Simultaneously, the United States and Russia began the nuclear arms race, currently in its second iteration, with 12,700 nuclear weapons in the arsenals of the nine nuclear nations with the US and Russia possessing 90 per cent. These weapons threaten our very survival as a species, and indeed all living things every moment of every day.
This global threat to which the Bulletin of Atomic Scientists kept their Doomsday Clock setting at 100 seconds to midnight in January was heightened this year with the invasion of Ukraine on February 24 by nuclear-armed Russia in its war of aggression and acquisition.

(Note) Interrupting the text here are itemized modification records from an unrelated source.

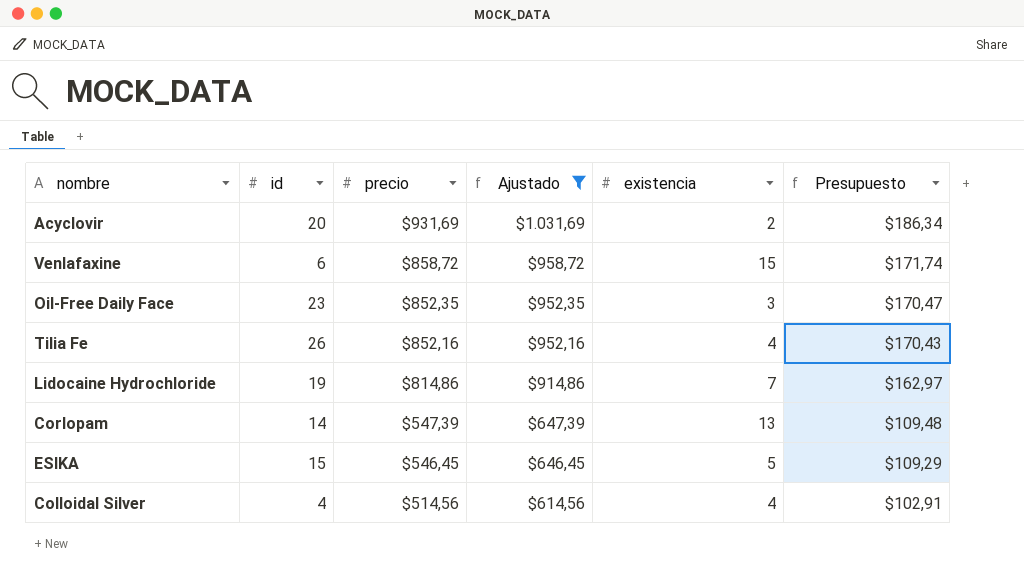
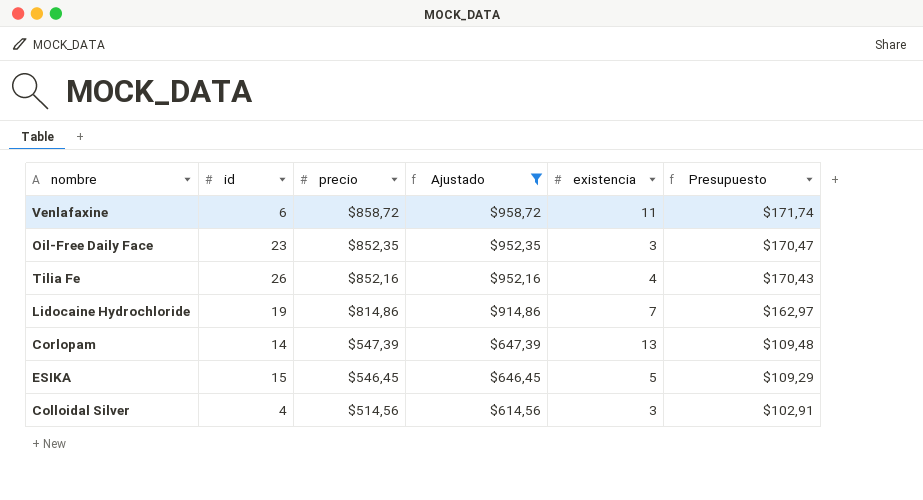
row Acyclovir: 20 | $931,69 | $1.031,69 | 2 | $186,34 -> none
Venlafaxine | existencia: 15 -> 11
Colloidal Silver | existencia: 4 -> 3

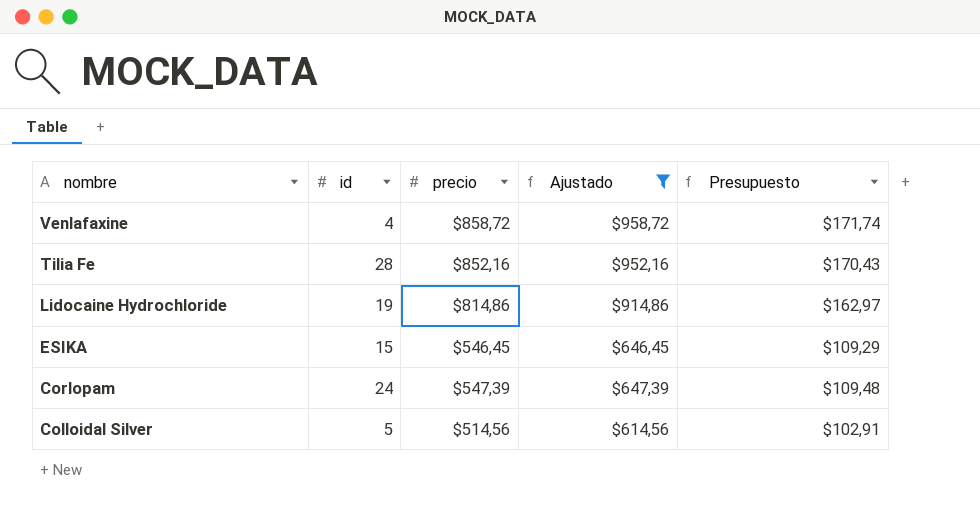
row order: precio descending -> nombre descending
column existencia | position: 5 -> none
row Oil-Free Daily Face: 23 | $852,35 | $952,35 | 3 | $170,47 -> none
Venlafaxine | id: 6 -> 4
Tilia Fe | id: 26 -> 28
Corlopam | id: 14 -> 24
Colloidal Silver | id: 4 -> 5

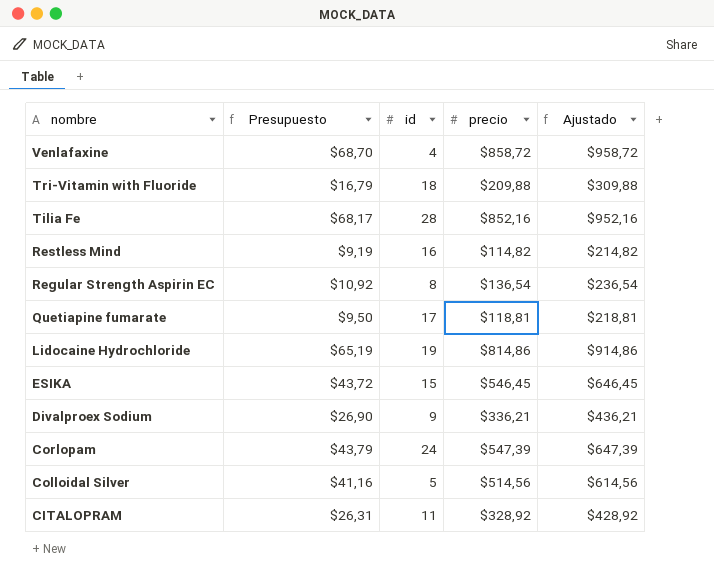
filter: Ajustado >= $614,56 -> none
column Presupuesto | formula: [precio] * 0,2 -> [precio] * 0,08
column Presupuesto | position: 5 -> 2

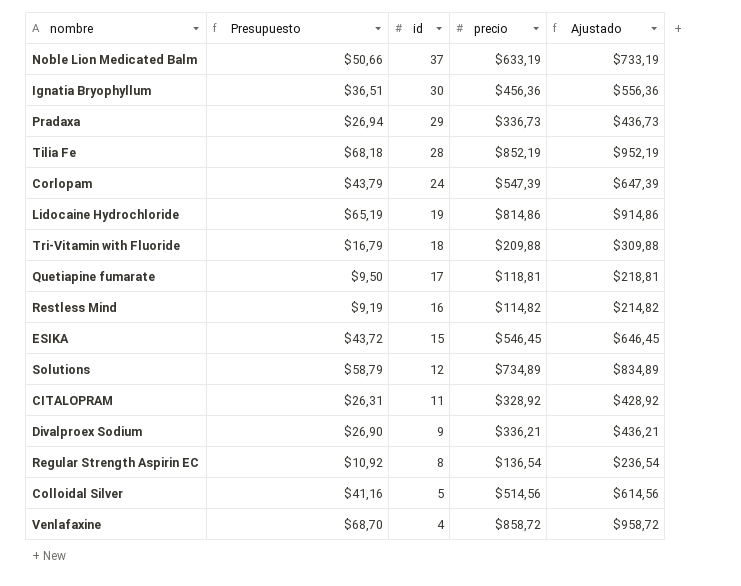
row order: nombre descending -> id descending
row Noble Lion Medicated Balm: none -> $50,66 | 37 | $633,19 | $733,19
row Ignatia Bryophyllum: none -> $36,51 | 30 | $456,36 | $556,36
row Pradaxa: none -> $26,94 | 29 | $336,73 | $436,73
Tilia Fe | Presupuesto: $68,17 -> $68,18
Tilia Fe | precio: $852,16 -> $852,19
Tilia Fe | Ajustado: $952,16 -> $952,19
row Solutions: none -> $58,79 | 12 | $734,89 | $834,89

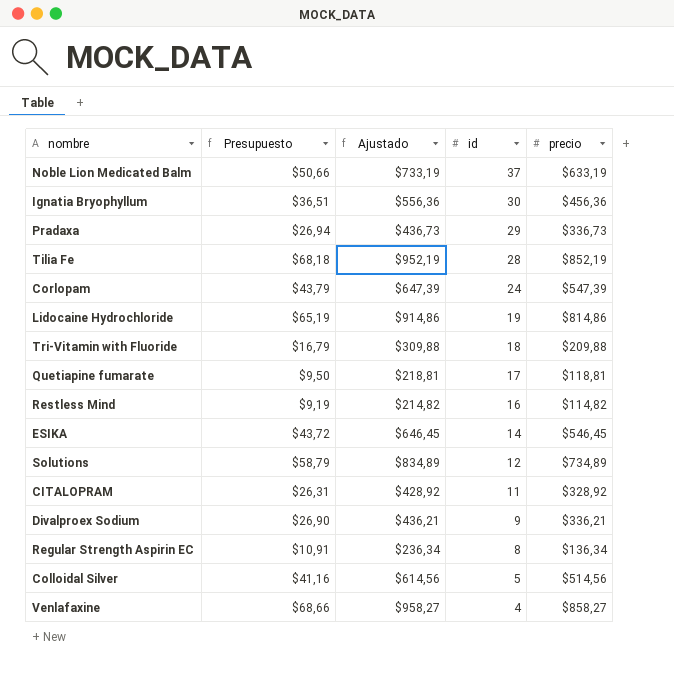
column Ajustado | position: 5 -> 3
ESIKA | id: 15 -> 14
Regular Strength Aspirin EC | Presupuesto: $10,92 -> $10,91
Regular Strength Aspirin EC | Ajustado: $236,54 -> $236,34
Regular Strength Aspirin EC | precio: $136,54 -> $136,34
Venlafaxine | Presupuesto: $68,70 -> $68,66
Venlafaxine | Ajustado: $958,72 -> $958,27
Venlafaxine | precio: $858,72 -> $858,27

This conflict has brought us closer to nuclear war than at any point in the nuclear age. Hardly a day goes by without one side reminding us of their nuclear capabilities and the potential for nuclear war. Nuclear weapons do not make us safe and have not prevented war but rather have brought us closer to realizing the catastrophic outcome of nuclear war either by intent, miscalculation or accident. The fact that this has not happened to date boils down to pure luck and luck is not a security policy.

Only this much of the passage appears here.